Material for this exercise:
+ + + + +
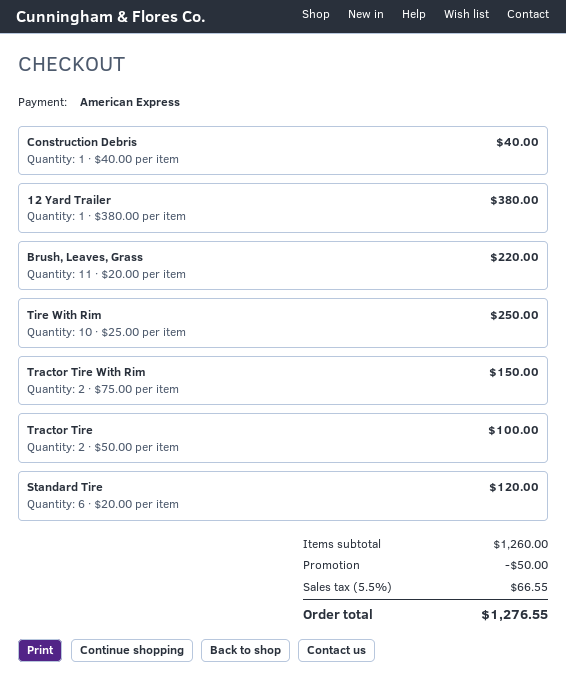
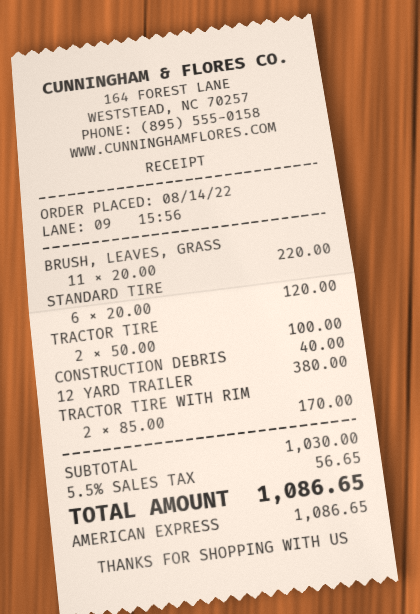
Tire With Rim: 10 x 25.00 = 250.00 -> none
Tractor Tire With Rim: 2 x 75.00 = 150.00 -> 2 x 85.00 = 170.00
subtotal: 1260.00 -> 1030.00
discount: 50.00 -> none
tax: 5.5% = 66.55 -> 5.5% = 56.65
total: 1276.55 -> 1086.65

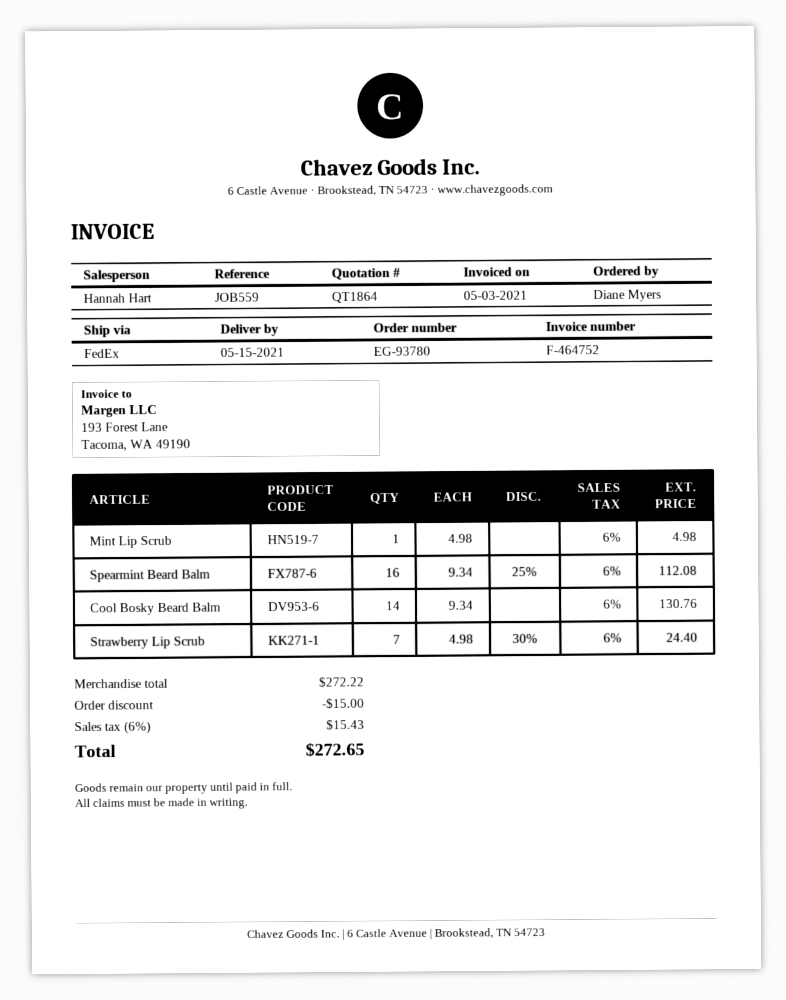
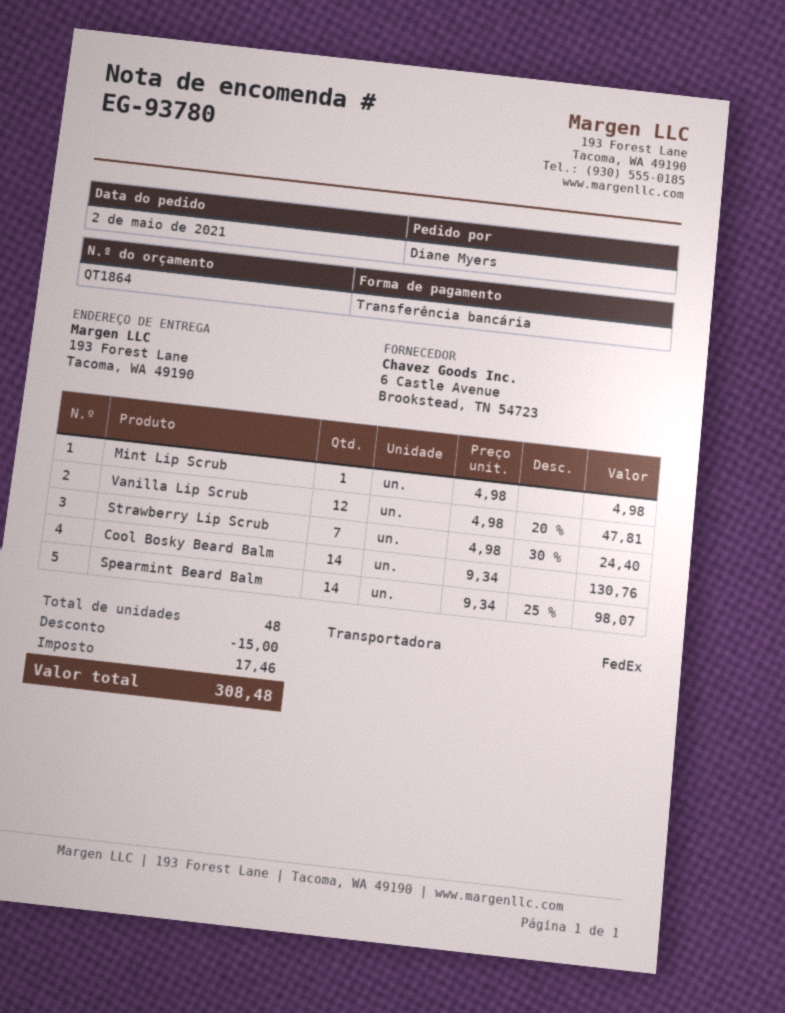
Spearmint Beard Balm: 16 x 9.34 - 25% = 112.08 -> 14 x 9.34 - 25% = 98.07
Vanilla Lip Scrub: none -> 12 x 4.98 - 20% = 47.81
tax: 15.43 -> 17.46
total: 272.65 -> 308.48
+ + + + +
About this task:
Where a line of the records has the string "none", copy that line.

Exercise result:
Tire With Rim: 10 x 25.00 = 250.00 -> none
discount: 50.00 -> none
Vanilla Lip Scrub: none -> 12 x 4.98 - 20% = 47.81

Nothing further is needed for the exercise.